Limitations & Future Work

  • The robust bound is \(H_k+O(1)\) rather than \(H_k\); removing the constant is equivalent to using no prediction.
  • The form of \(\mathcal{J}_{RPB}\) remains relatively simple; aligning it with OM's exact step-wise expected cost would increase complexity.
  • Experiments focused on next-arrival time; more realistic noisy or streaming predictions were not explored.
  • The framework is limited to "randomized paging" and does not address deterministic settings or hierarchical caching.
  • vs. BlindOracle&LRU (Wei, 2020): They switch globally between two algorithms with coarse granularity and \(2k\) worst-case; RPB switches fine-gradually within OnOPT, tightening robustness to \(H_k+O(1)\).
  • vs.
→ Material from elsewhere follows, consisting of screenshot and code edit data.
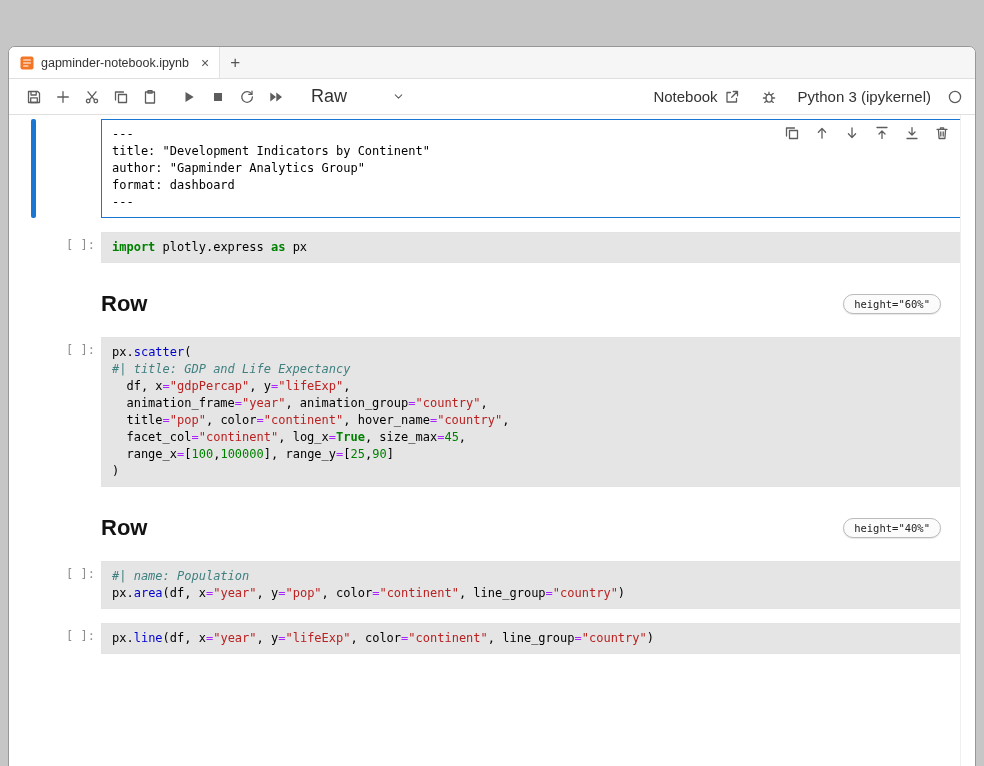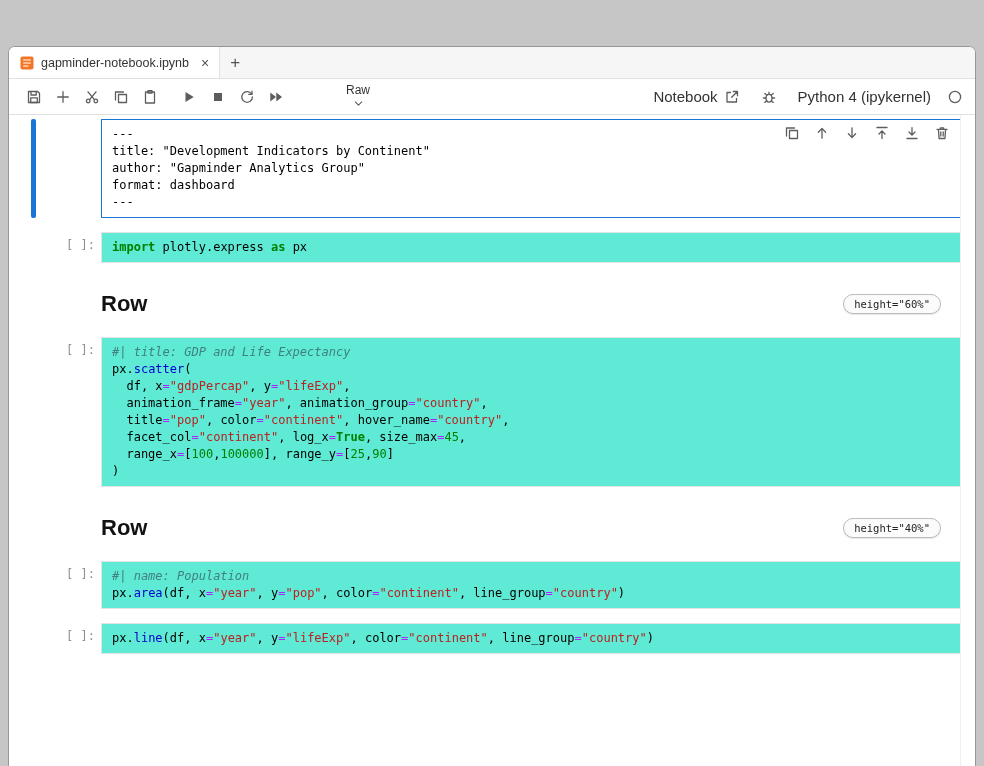--- a/index.html
+++ b/index.html
@@ -23,7 +23,7 @@
   .icon .f{fill:#5d5d5d;stroke:none;}
   .tbicon{width:26px;height:26px;border-radius:3px;cursor:pointer;}
   .tb-left [data-name="run-icon"]{margin-left:10px;}
-  .celltype{display:flex;align-items:center;width:94px;justify-content:space-between;margin-left:16px;font-size:12px;color:#333;padding:3px 6px;cursor:pointer;flex-direction:column;}
+  .celltype{display:flex;align-items:center;width:94px;justify-content:space-between;margin-left:16px;font-size:18px;color:#333;padding:3px 6px;cursor:pointer;}
   .celltype .icon svg{width:13px;height:13px;}
   .tb-spacer{flex:1;}
   .tb-right{display:flex;align-items:center;gap:16px;font-size:15px;color:#333;}

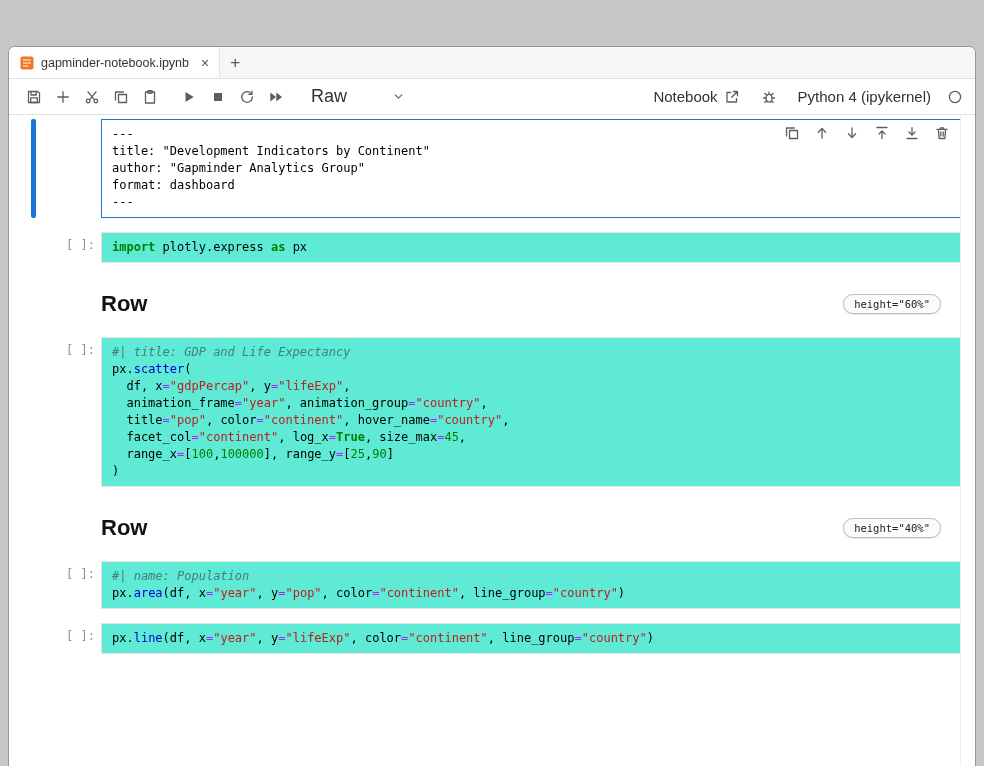--- a/index.html
+++ b/index.html
@@ -157,7 +157,7 @@
               <path class="s" d="M8 5.3V3.2M5.8 6L3.8 4.4M10.2 6l2-1.6M4.9 9H2.4M11.1 9h2.5M5.6 11.9l-1.9 1.5M10.4 11.9l1.9 1.5"></path>
             </svg>
           </span>
-        <span class="kernel-name" data-name="kernel-name">Python 4 (ipykernel)</span>
+        <span class="kernel-name" data-name="kernel-name">Python 3 (ipykernel)</span>
         <span class="icon" data-name="kernel-status-icon">
             <svg viewBox="0 0 16 16">
               <circle class="s" cx="8" cy="8" r="5.6"></circle>

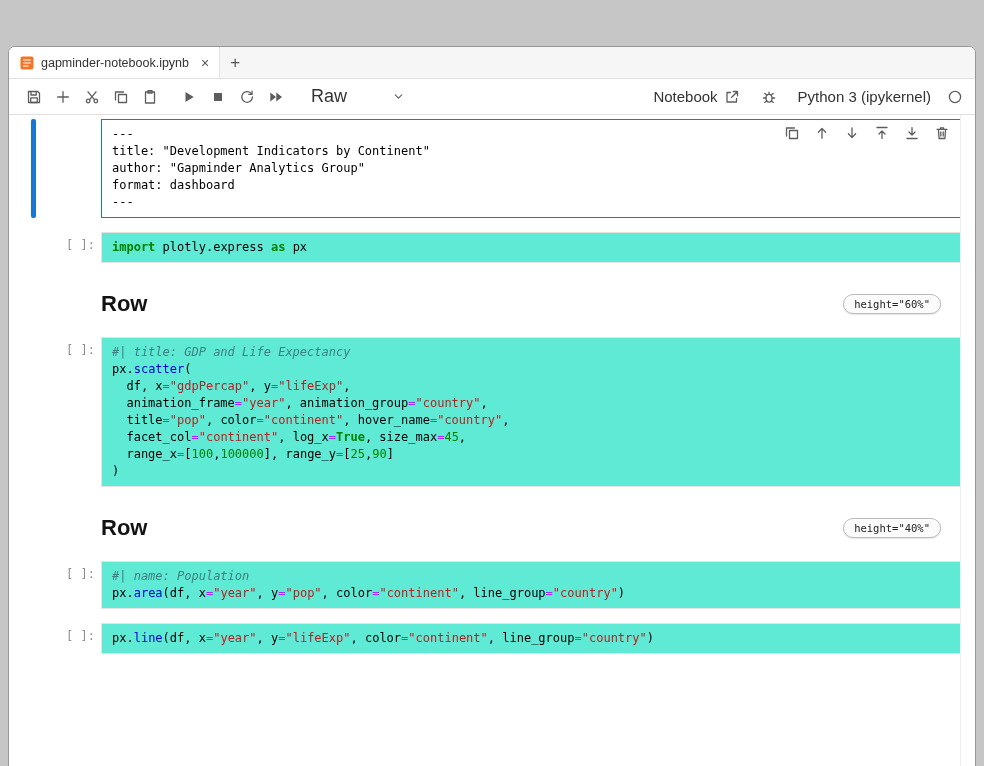--- a/index.html
+++ b/index.html
@@ -37,7 +37,7 @@
 
   .cell-row{display:flex;position:relative;margin:0 0 14px 0;}
   .prompt{flex:0 0 92px;text-align:right;padding:6px 6px 0 0;box-sizing:border-box;font-family:"DejaVu Sans Mono",monospace;font-size:12px;color:#8f8f8f;user-select:none;}
-  .editor{flex:1;background:#5eead4;border:1px solid #e3e3e3;padding:6px 10px;position:relative;box-sizing:border-box;min-height:20px;}
+  .editor{flex:1;background:#e5e5e5;border:1px solid #e3e3e3;padding:6px 10px;position:relative;box-sizing:border-box;min-height:20px;}
   .cell-row.active .editor{background:#fff;border:1px solid #1976d2;}
   .collapser{position:absolute;left:22px;top:0;bottom:0;width:5px;background:#1976d2;border-radius:2px;cursor:pointer;}
 

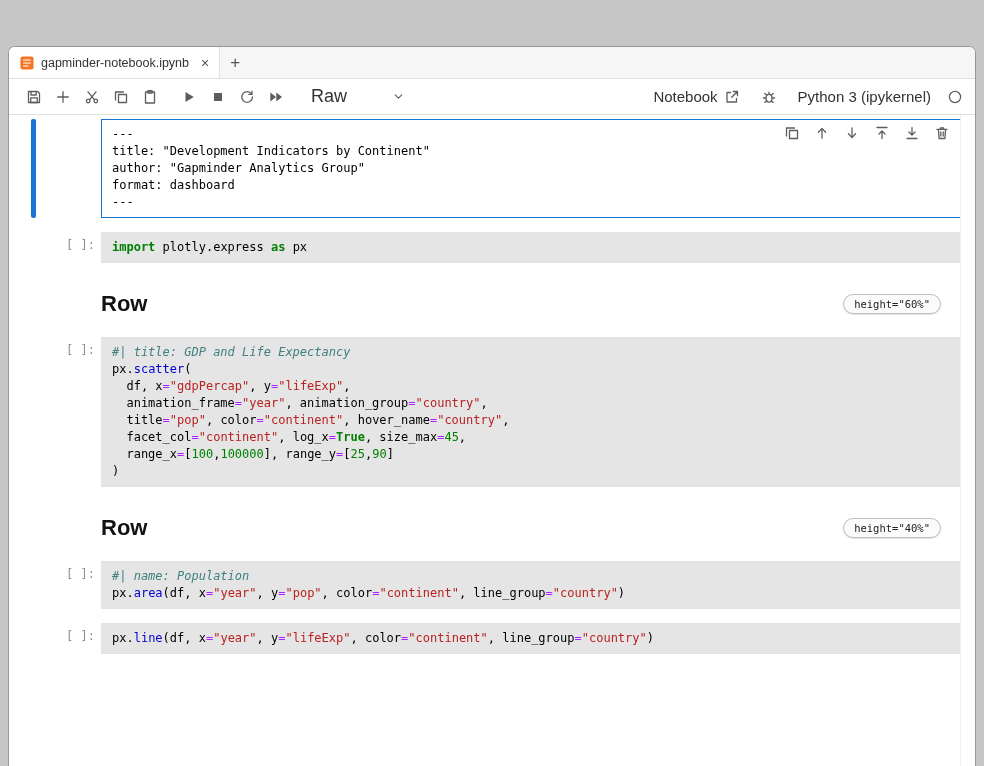--- a/index.html
+++ b/index.html
@@ -226,8 +226,8 @@
           <div class="cell-row" data-name="code-cell">
             <div class="prompt" data-name="cell-prompt">[ ]:</div>
             <div class="editor" data-name="cell-editor">
+              <div class="code-line" data-name="code-line"><span class="tk-pl">px.</span><span class="tk-fn">scatter</span><span class="tk-pl">(</span></div>
               <div class="code-line" data-name="code-line"><span class="tk-cm">#| title: GDP and Life Expectancy</span></div>
-              <div class="code-line" data-name="code-line"><span class="tk-pl">px.</span><span class="tk-fn">scatter</span><span class="tk-pl">(</span></div>
               <div class="code-line" data-name="code-line"><span class="tk-pl">  df, x</span><span class="tk-op">=</span><span class="tk-str">"gdpPercap"</span><span class="tk-pl">, y</span><span class="tk-op">=</span><span class="tk-str">"lifeExp"</span><span class="tk-pl">,</span></div>
               <div class="code-line" data-name="code-line"><span class="tk-pl">  animation_frame</span><span class="tk-op">=</span><span class="tk-str">"year"</span><span class="tk-pl">, animation_group</span><span class="tk-op">=</span><span class="tk-str">"country"</span><span class="tk-pl">,</span></div>
               <div class="code-line" data-name="code-line"><span class="tk-pl">  title</span><span class="tk-op">=</span><span class="tk-str">"pop"</span><span class="tk-pl">, color</span><span class="tk-op">=</span><span class="tk-str">"continent"</span><span class="tk-pl">, hover_name</span><span class="tk-op">=</span><span class="tk-str">"country"</span><span class="tk-pl">,</span></div>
PredictiveMarker / LMarker (Lykouris-Vassilvtiskii 2018; Rohatgi 2020): They use fixed thresholds ( \(H_k\) and 1) on Marker, hitting limits of \(4H_k\) and \(2H_k+4\). This work proves the Marker base itself is the bottleneck.
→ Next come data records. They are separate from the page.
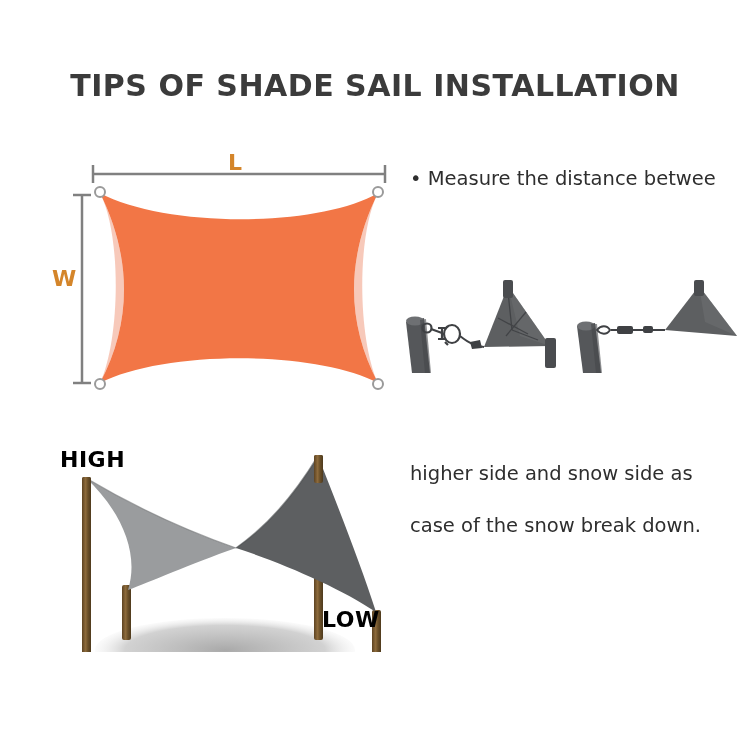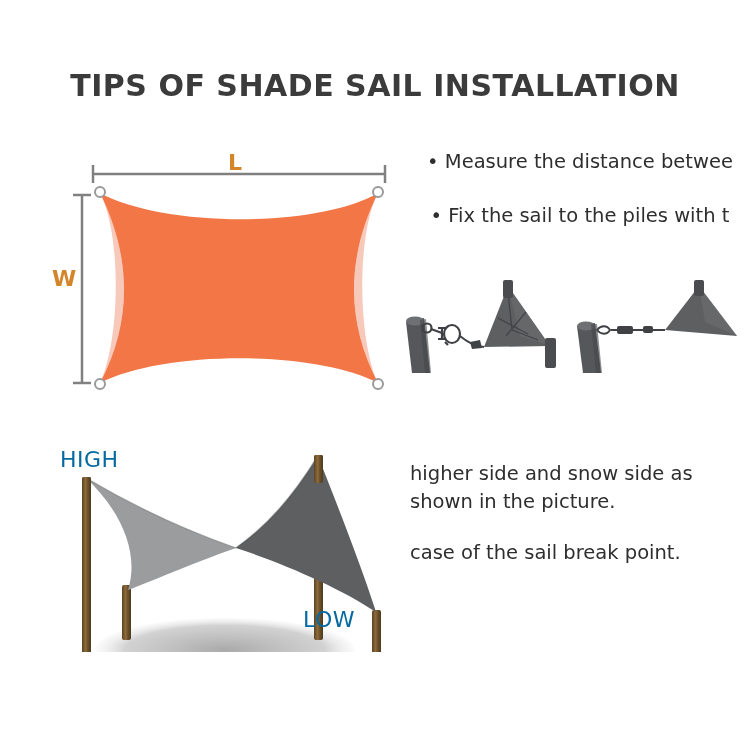--- a/index.html
+++ b/index.html
@@ -80,9 +80,8 @@
 
   #text-top {
     left: 410px;
-    top: 148px;
+    top: 165px;
     width: 340px;
-    text-align: center;
   }
   #text-bottom {
     left: 410px;

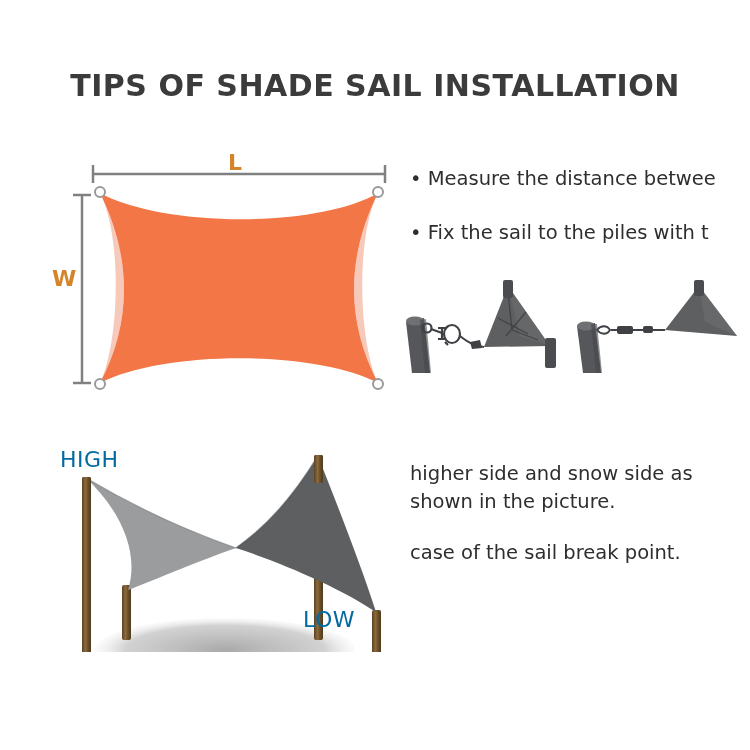--- a/index.html
+++ b/index.html
@@ -137,7 +137,6 @@
       <span class="bullet-line">• Measure the distance betwee</span>
     </p>
     <p class="bullet-para">
-      <span class="bullet-line">• Fix the sail to the piles with t</span>
     </p>
   </div>
 

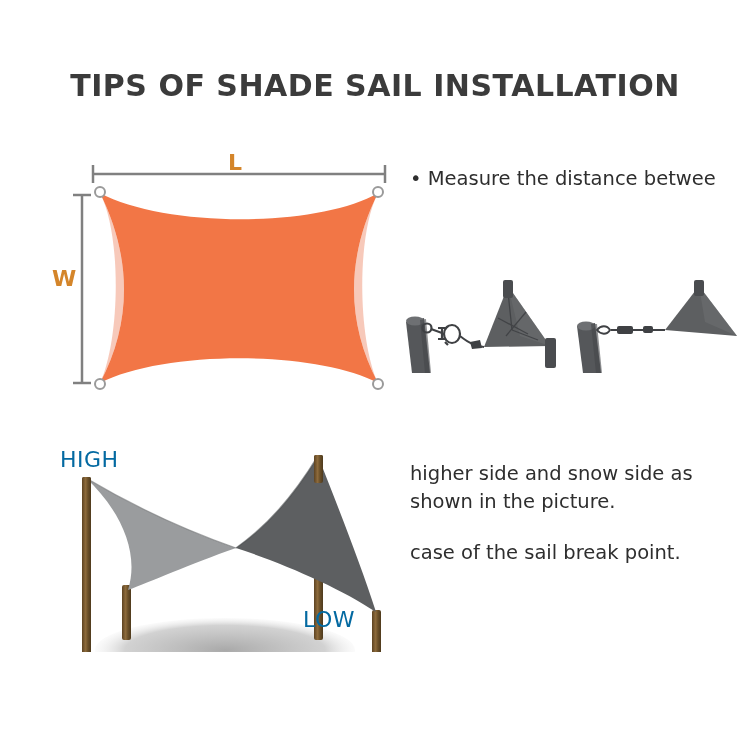--- a/index.html
+++ b/index.html
@@ -52,9 +52,9 @@
   .hl-label {
     position: absolute;
     font-family: "DejaVu Sans", sans-serif;
-    font-weight: normal;
+    font-weight: bold;
     font-size: 22px;
-    color: #0369a1;
+    color: #000000;
     line-height: 1;
     letter-spacing: 0.5px;
   }

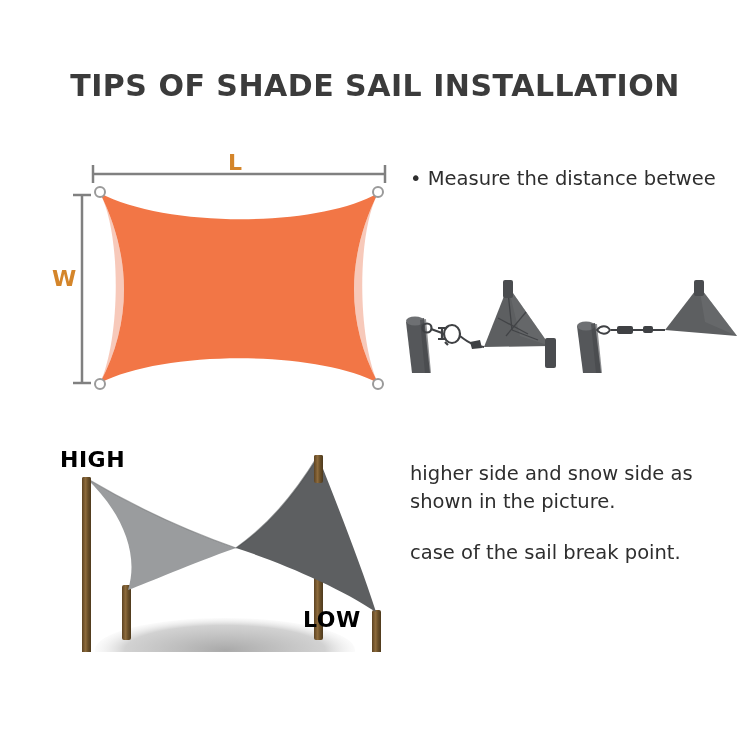--- a/index.html
+++ b/index.html
@@ -249,7 +249,6 @@
   <div class="textblock" id="text-bottom">
     <p class="bullet-para">
       <span class="bullet-line">higher side and snow side as</span>
-      <span class="bullet-line">shown in the picture.</span>
     </p>
     <p class="bullet-para">
       <span class="bullet-line">case of the sail break point.</span>

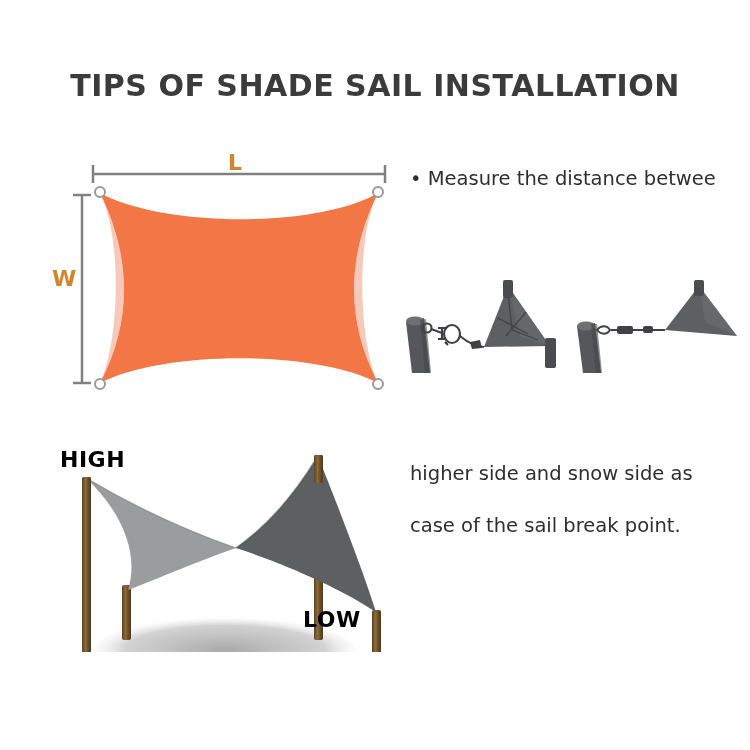--- a/index.html
+++ b/index.html
@@ -251,7 +251,7 @@
       <span class="bullet-line">higher side and snow side as</span>
     </p>
     <p class="bullet-para">
-      <span class="bullet-line">case of the sail break point.</span>
+      <span class="bullet-line">case of the snow break down.</span>
     </p>
   </div>
 

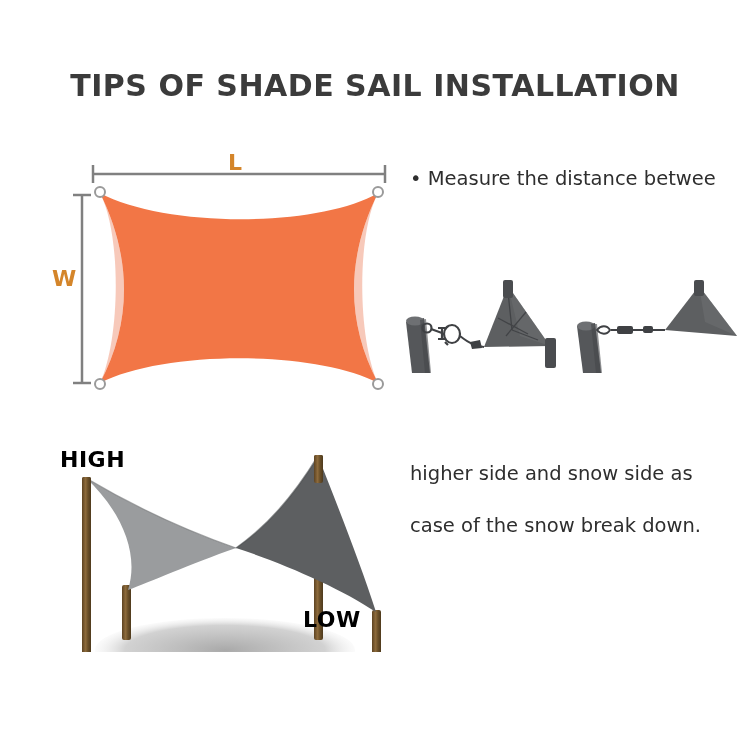--- a/index.html
+++ b/index.html
@@ -59,7 +59,7 @@
     letter-spacing: 0.5px;
   }
   #label-high { left: 60px;  top: 449px; }
-  #label-low  { left: 303px; top: 609px; }
+  #label-low  { left: 322px; top: 609px; }
 
   
   .textblock {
  • vs. F&R (Sadek & Elias, 2024): They achieved \(\mathcal{O}(\log k)\) robustness, but with sub-optimal leading constants; this work reduces the constant to 1.
  • Insight: For other ALPS problems, one should ask: "Is our robust base already the online optimal algorithm for this problem?" If not, swapping the base often yields higher returns than tuning thresholds.

Rating

  • Novelty: ⭐⭐⭐⭐⭐ First to achieve 1-consistency and near-optimal \(H_k+O(1)\)-robustness with the RPB primitive.
  • Experimental Thoroughness: ⭐⭐⭐ Solid on traces, but prediction noise types are narrow.
  • Writing Quality: ⭐⭐⭐⭐ High readability, framing complex work function analysis as a clear narrative.
  • Value: ⭐⭐⭐⭐⭐ Provides optimal robust results and a guiding perspective on "base-swapping" for the ALPS field.